Sensitivity analysis based on oral HQ model for different age groups considering first-order effect (FOE), second-order effect (SOE) and total effect (TE)

Figure 5 shows the Sobol scores of six variables for dermal model considering age groups (children, teens and adults). For all age groups, the highest value Sobol scores was found for the Cw followed by those of fraction of skin contact (F) and EF and BW. The ET values for FOE were found negative which indicated the presence of possible higher-order or interaction effects. In addition, skin surface area (SA) has no contribution for the determination of dermal risk value. For the FOE, the highest value was recorded for Cw followed by fraction of skin contact, EF and BW. This clearly shows the relative importance of each features for estimation of dermal risk value.

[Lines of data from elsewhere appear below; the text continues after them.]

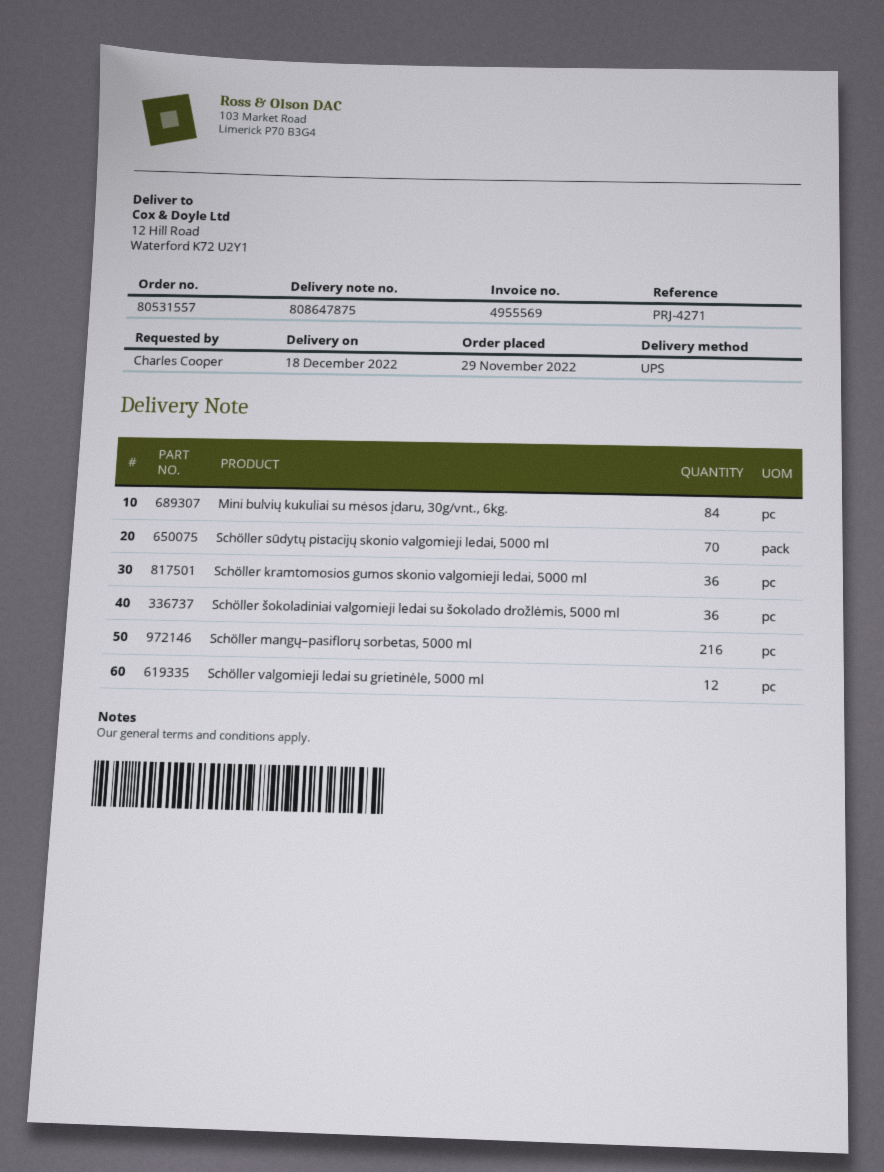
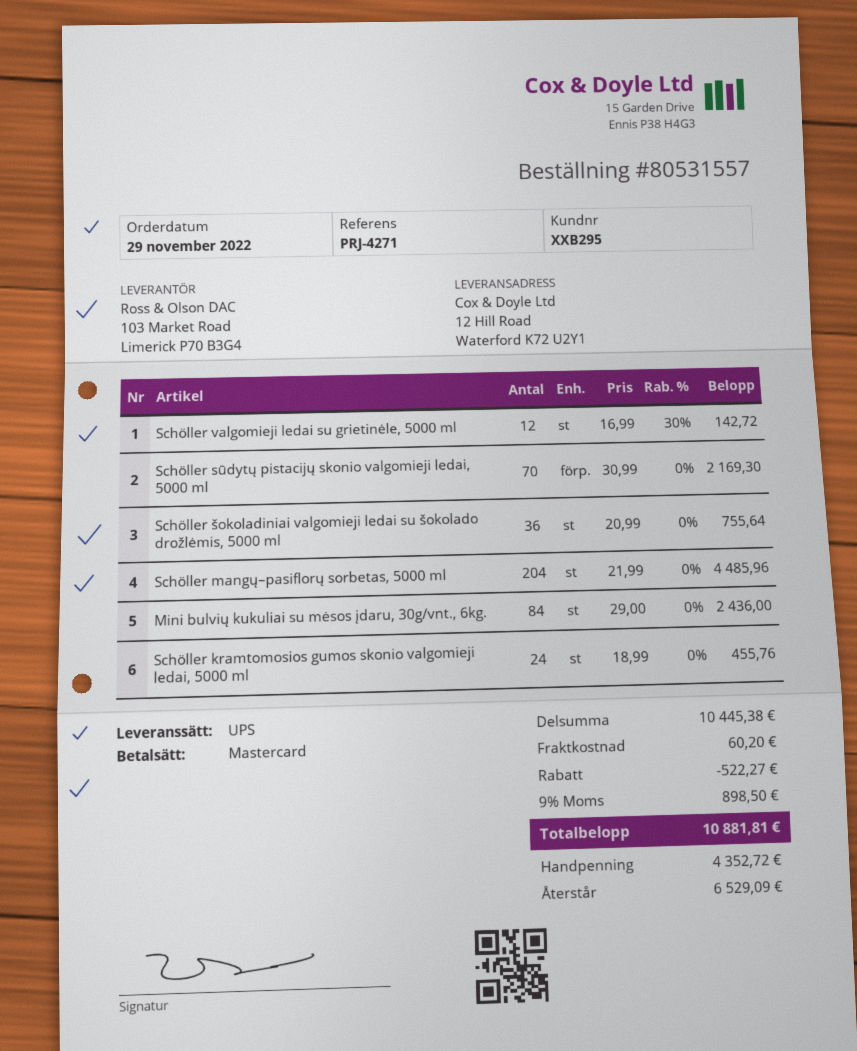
Schöller kramtomosios gumos skonio valgomieji ledai, 5000 ml: 36 -> 24
Schöller mangų–pasiflorų sorbetas, 5000 ml: 216 -> 204

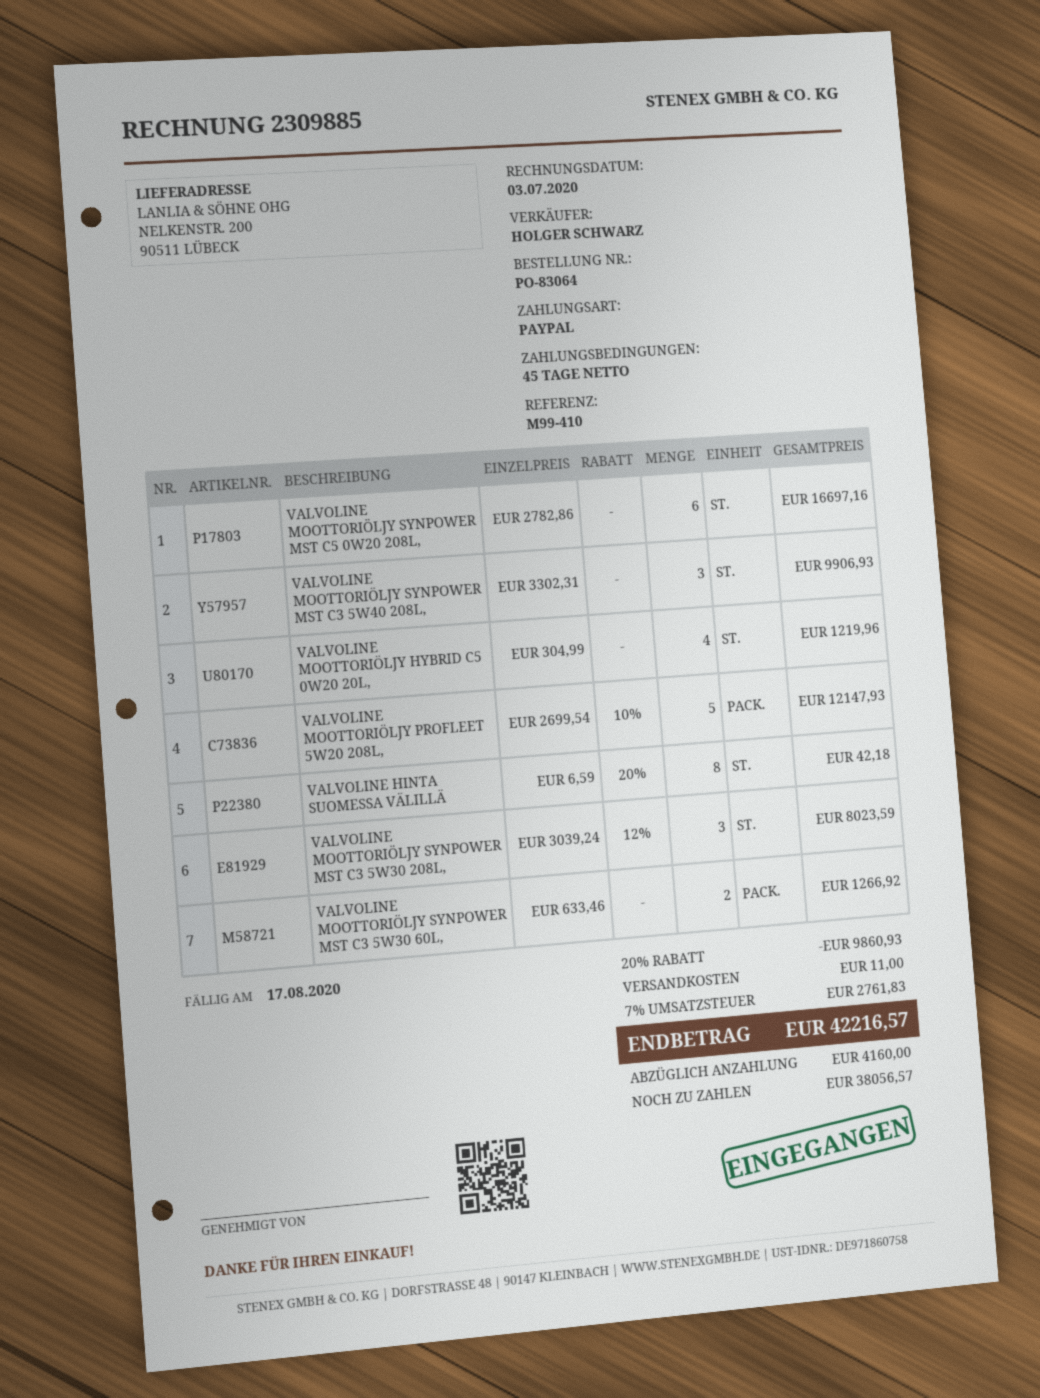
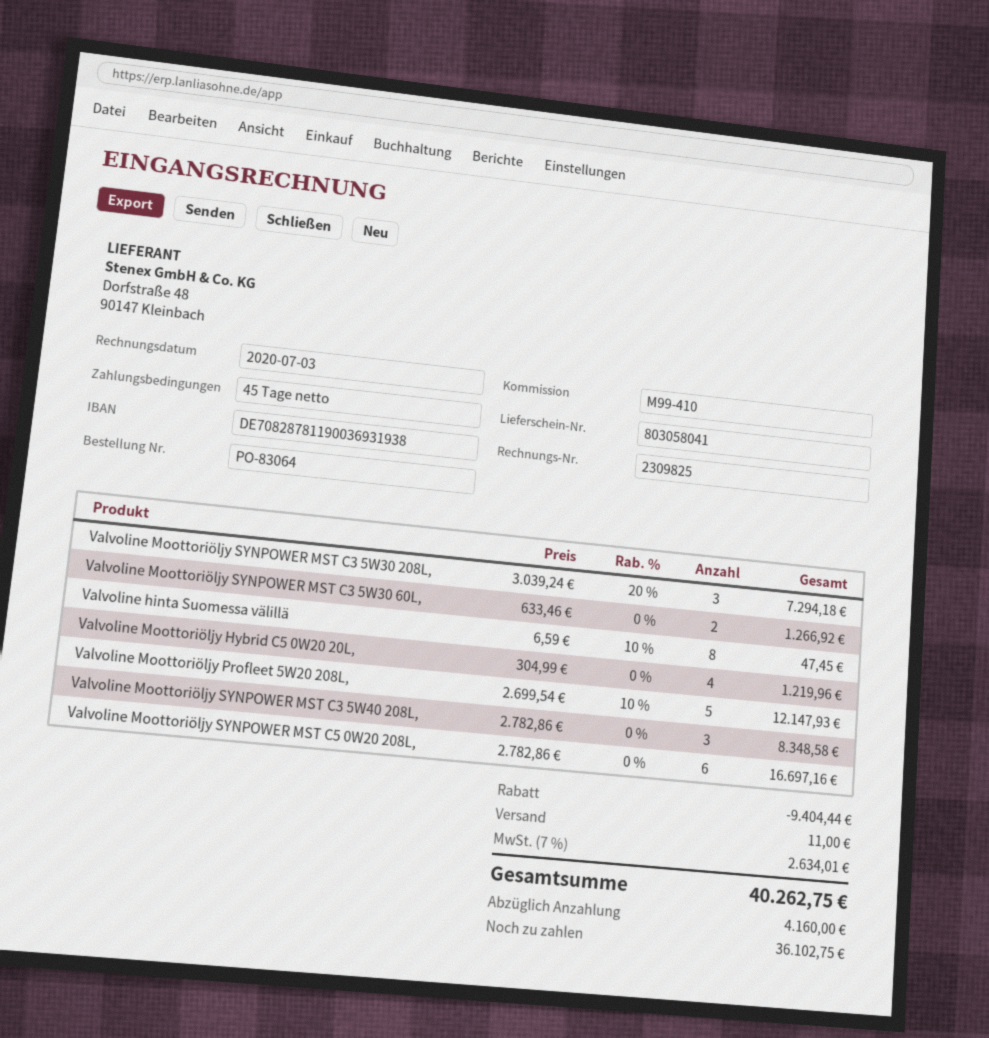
invoice number: 2309885 -> 2309825
VALVOLINE MOOTTORIÖLJY SYNPOWER MST C3 5W40 208L,: 3 x 3302.31 = 9906.93 -> 3 x 2782.86 = 8348.58
VALVOLINE HINTA SUOMESSA VÄLILLÄ: 8 x 6.59 - 20% = 42.18 -> 8 x 6.59 - 10% = 47.45
VALVOLINE MOOTTORIÖLJY SYNPOWER MST C3 5W30 208L,: 3 x 3039.24 - 12% = 8023.59 -> 3 x 3039.24 - 20% = 7294.18
discount: 9860.93 -> 9404.44
tax: 7% = 2761.83 -> 7% = 2634.01
total: 42216.57 -> 40262.75
balance: 38056.57 -> 36102.75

For the TE the inputs Cw contributes 78.58% for adults; 78.43% teens 76.75% for children and Cw approximately shows the equal effect both teens and adults. The SOE shows interaction effects between the contributed variables. The higher value of interaction was found for the Cw -EF followed by Cw–ETS, Cw–SA. In addition, significant interaction effect (i.e. SOE) was found between Cw and SA, which was absent during FOE and TE. The higher value of Cw–SA was recorded for adults followed by teens and children. That shows the older age groups have more dermal risk than the younger age groups.

Fig. 5
figure 5

Sensitivity analysis based on dermal HQ model for different age groups considering first-order effect (FOE), second-order effect (SOE) and Total effect (TE)

Conclusions

In this research, a total of 456 groundwater samples were investigated to assess the fluoride concentrations of the study regions. Of the 456 groundwater samples taken from the five districts, 96% of the samples are within the maximum acceptable limit of WHO guidelines. The results of spatial distribution show that Nawada district has the high concentration of fluoride distribution. In addition, the eastern and south-eastern parts of the studied areas have the higher concentrations of fluoride with a few spots in the middle north and south-west. Groundwater in the southern and northern districts (Aurangabad, Gaya and Jahenabad and Nalanda) has a fluoride concentration of lower than 0.5 mg l−1 which is less than the WHO guidelines (WHO 2004) and leads to increased tooth decay. For the FOE, the highest value was recorded for Cw followed by EF, IRw and BW. This clearly showed the relative importance of each feature for estimation of oral risk value. However, for the TE, the inputs Cw (68.91%) and EF (68.68%) are approximately same. The Sobol score of BW was found to be higher than that of the IRw. For the interaction effect (SOE), the highest value was found for IRw–BW followed by Cw–IRw, Cw–IRw, EF-BW, Cw–EF, IRw–EF. This result revealed that IRw–BW effects are the important input parameters for the assessment of oral health risk. The highest Sobol scores were recorded for Adults followed by teens and children. The SOE values for dermal model showed that the fluoride concentration and skin surface area have significant contribution towards dermal risk value. In addition, the highest value of Cw–SA was recorded for adults followed by teens and children. This result revealed that the older age groups have more dermal risk than the younger age groups. The future scope of this research can be devoted to find the effects of exposure to fluoride through other ways of contact (e.g. food) with seasonal variation.